Erickson and his wife and business partner, Kit Crawford, as of a few years ago, owned 80 percent of Clif Bar. Despite handing over their co-CEO titles in 2013, the pair have been actively involved in every major company decision. As for the board of directors? They  alone made up the board.

“Gary and I have always been very sure about our feelings, and our passion, and our love for the company. We wanted to be the main decision makers at all times,” Crawford told me in 2018. “I think she’s saying we are control freaks,” Erickson joked.

Now they are giving up some of that control for good. But they may not be abandoning the “Five Aspirations” that guide it. In fact, in a release announcing the acquisition, Clif Bar’s CEO since mid-2020, Sally Grimes, said: “Our purposes and cultures are aligned and being part of a global snacking company with broad product offerings can help us accelerate our growth while staying true to our deeply ingrained Five Aspirations–sustaining our people, planet, community, business, and brands.” Certainly, the “people” portion of it–the employees who own 20 percent of the company–will benefit substantially.
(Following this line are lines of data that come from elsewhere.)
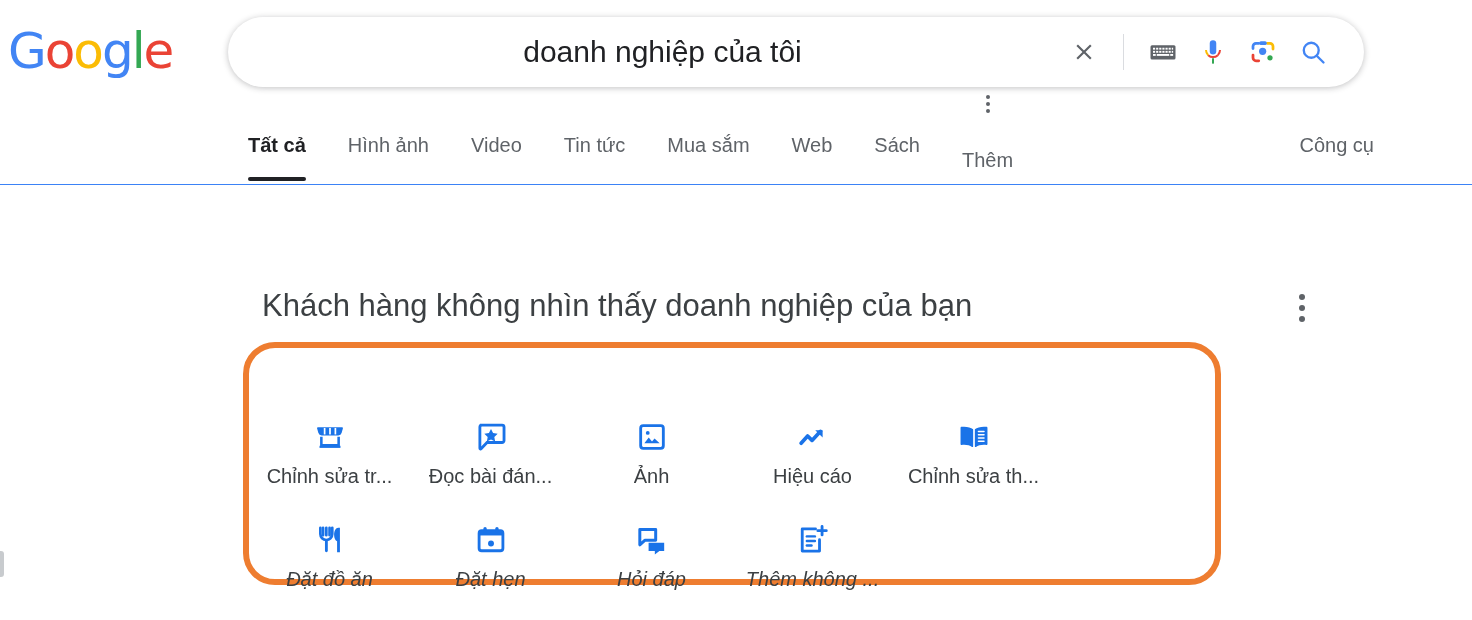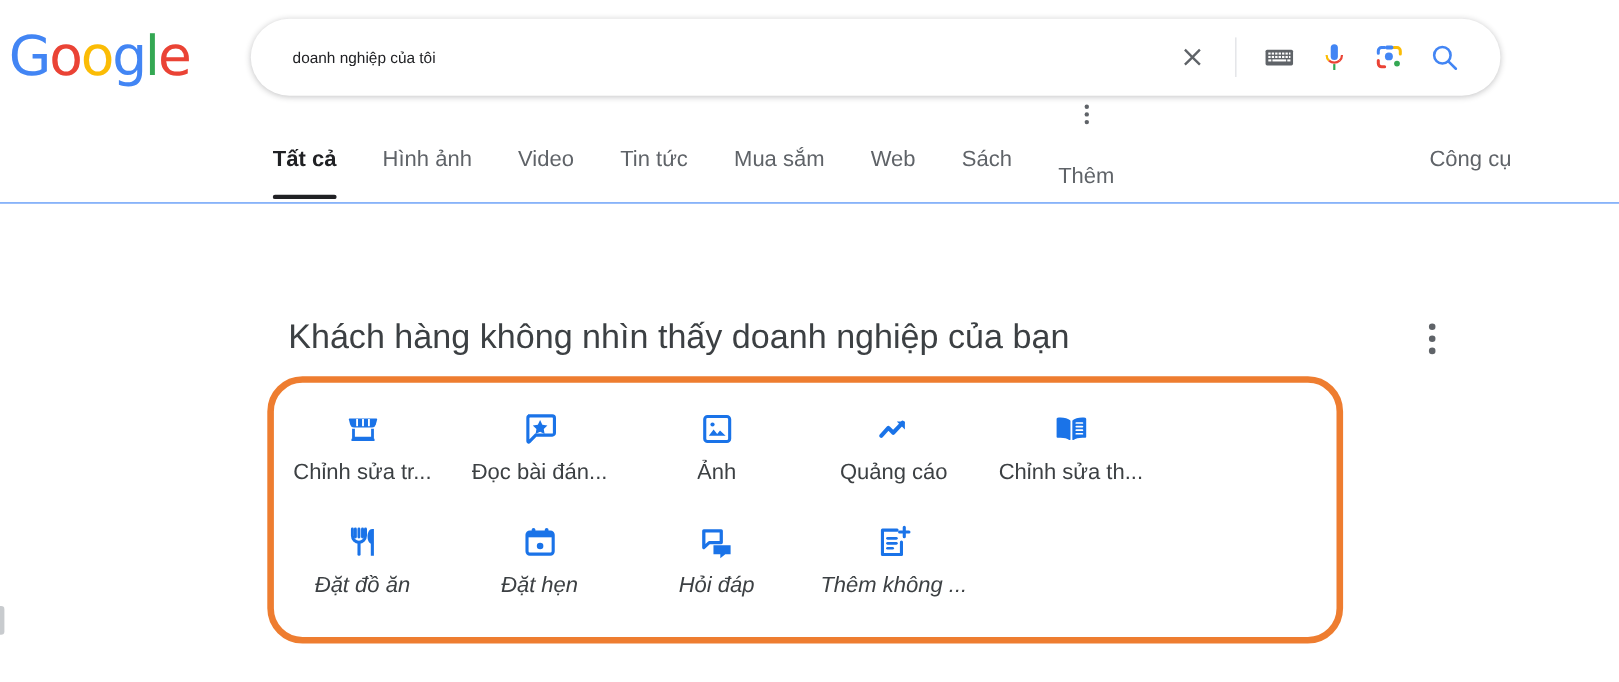--- a/index.html
+++ b/index.html
@@ -28,22 +28,23 @@
   .searchbar {
     position: absolute; left: 228px; top: 17px;
     width: 1136px; height: 70px;
     background: #fff; border-radius: 36px;
     box-shadow: 0 1px 6px rgba(32,33,36,.28);
     display: flex; align-items: center;
   }
   .search-input {
     flex: 1 1 auto; border: none; outline: none; background: transparent;
     font-family: "Liberation Sans", sans-serif;
-    font-size: 14px; color: #202124;
+    font-size: 30px; color: #202124;
     padding: 0 0 0 38px;
+    text-align: center;
   }
   .sb-actions { display:flex; align-items:center; padding-right: 26px; }
   .sb-btn {
     width: 50px; height: 50px; display:flex; align-items:center; justify-content:center;
     cursor: pointer; border-radius: 50%; background: transparent; border: none;
   }
   .sb-divider { width: 1px; height: 36px; background: #dadce0; margin: 0 14px; }
 
   
   .navbar {
@@ -89,22 +90,22 @@
   }
 
   .actions-box {
     position: absolute; left: 243px; top: 157px;
     width: 978px; height: 243px;
     border: 6px solid #EE7D30;
     border-radius: 32px;
     background: #fff;
   }
   .actions-grid {
-    position: absolute; left: 0; top: 0; width: 100%; height: 100%;
-    display: flex; flex-direction: column; justify-content: flex-start;
+    position: absolute; left: 0; top: 16px; width: 100%; height: 100%;
+    display: flex; flex-direction: column; justify-content: flex-end;
     padding-top: 18px;
   }
   .action-row { display: grid; grid-template-columns: repeat(6, 1fr); }
   .action-row.row2 { margin-top: 24px; font-style: italic; }
   .action {
     display: flex; flex-direction: column; align-items: center;
     cursor: pointer; padding: 4px 2px;
   }
   .action-icon { height: 40px; display:flex; align-items:center; justify-content:center; }
   .action-label {
@@ -269,21 +270,21 @@
           </div>
 
 
           <div class="action">
             <span class="action-icon">
               <svg width="34" height="34" viewBox="0 0 24 24">
                 <path d="M3.6 16.4l4.6-5.1 3.1 3.1 6-6.4" fill="none" stroke="#1a73e8" stroke-width="2.6" stroke-linecap="round" stroke-linejoin="round"></path>
                 <path d="M13.6 7.2h5.2v5.2z" fill="#1a73e8"></path>
               </svg>
             </span>
-            <span class="action-label">Quảng cáo</span>
+            <span class="action-label">Hiệu cáo</span>
           </div>
 
           <div class="action">
             <span class="action-icon">
               <svg width="36" height="34" viewBox="0 0 24 24">
                 <path d="M11.4 6.6C9.9 5.3 7.7 4.7 5 4.7c-.7 0-1.3.05-1.9.15A.75.75 0 0 0 2.5 5.6v11.3c0 .45.4.8.85.74.5-.07 1.05-.1 1.65-.1 2.35 0 4.3.5 5.6 1.5.3.23.8.02.8-.36V6.9a.4.4 0 0 0-.15-.3z" fill="#1a73e8"></path>
                 <path d="M12.6 6.6c1.5-1.3 3.7-1.9 6.4-1.9.7 0 1.3.05 1.9.15.35.06.6.36.6.75v11.3c0 .45-.4.8-.85.74-.5-.07-1.05-.1-1.65-.1-2.35 0-4.3.5-5.6 1.5-.3.23-.8.02-.8-.36V6.9c0-.12.05-.23.15-.3z" fill="#1a73e8"></path>
                 <g fill="#ffffff">
                     <rect x="14.6" y="7.6" width="5" height="1.1" rx=".55"></rect>
                     <rect x="14.6" y="9.9" width="5" height="1.1" rx=".55"></rect>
Crawford, Erickson, and Grimes likely made the decision not just for the upside for more than 1,200 employees, but also to continue the brand’s growth. “Business” and “community” are focuses of the acquisition, too. The international snack brand Mondelez–which also owns the Oreo, Ritz, and Honey Maid brands, among many others–can use its distribution prowess to expand internationally and within the U.S. Plus, the communities where Clif Bar is made will not lose out. Mondelez said in its release on the acquisition that it would continue to operate the the business from its existing headquarters in Emeryville, California, and green-manufacturing facilities in Idaho and Indiana.